*** GIVEN DATA ***

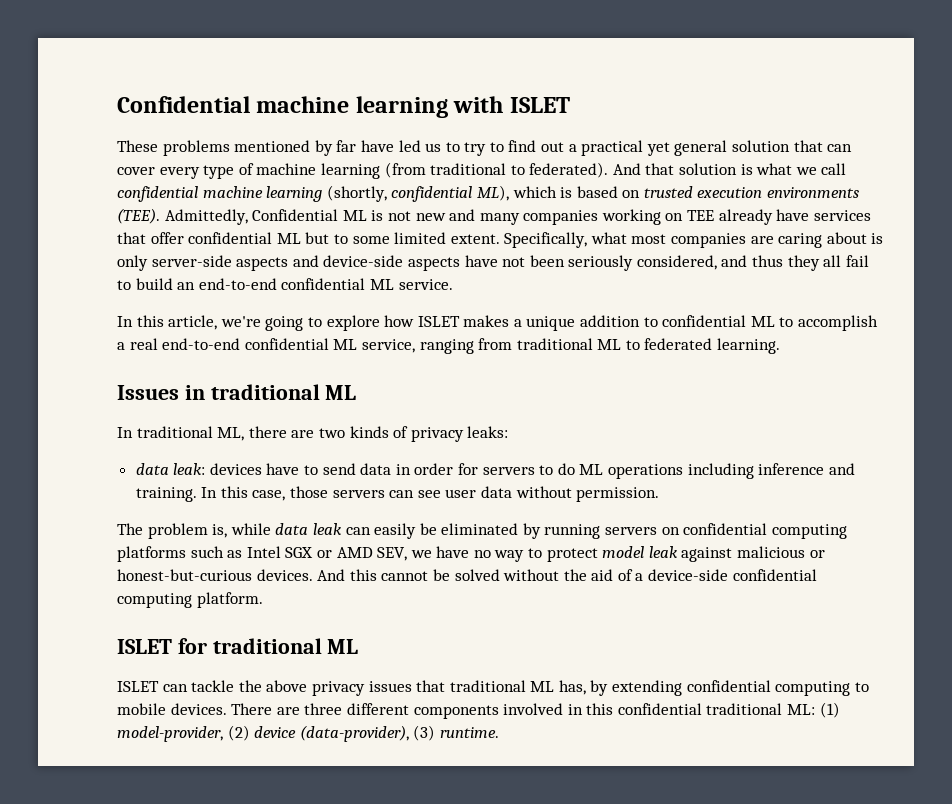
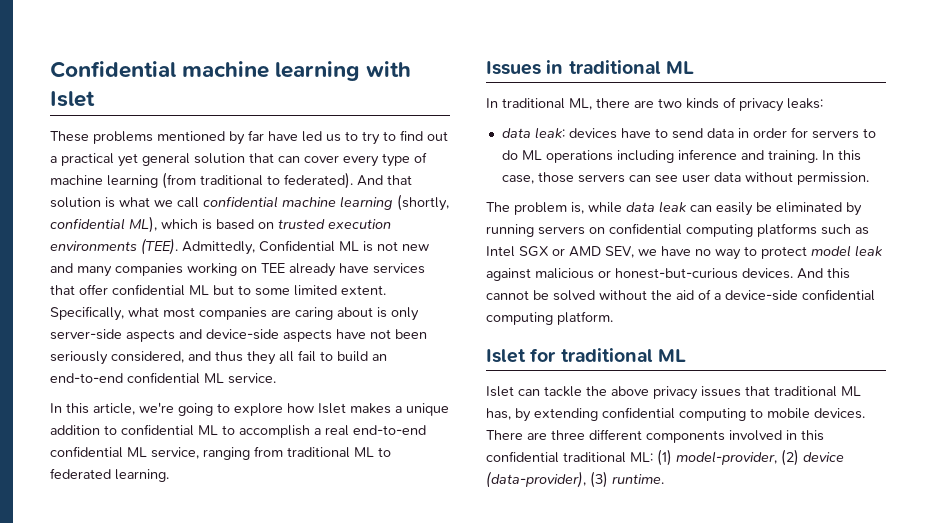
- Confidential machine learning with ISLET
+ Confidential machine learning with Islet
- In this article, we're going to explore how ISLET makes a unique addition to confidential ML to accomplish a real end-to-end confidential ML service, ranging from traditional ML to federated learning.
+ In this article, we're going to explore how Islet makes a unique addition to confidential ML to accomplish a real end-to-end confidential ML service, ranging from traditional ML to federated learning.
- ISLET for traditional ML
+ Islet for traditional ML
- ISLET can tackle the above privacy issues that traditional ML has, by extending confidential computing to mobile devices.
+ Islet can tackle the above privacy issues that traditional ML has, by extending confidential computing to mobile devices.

*** End of GIVEN DATA ***

#### [AIM OF THE TASK]
Show, from the listing above, every line holding the word "federated".

#### [ANSWER]
- In this article, we're going to explore how ISLET makes a unique addition to confidential ML to accomplish a real end-to-end confidential ML service, ranging from traditional ML to federated learning.
+ In this article, we're going to explore how Islet makes a unique addition to confidential ML to accomplish a real end-to-end confidential ML service, ranging from traditional ML to federated learning.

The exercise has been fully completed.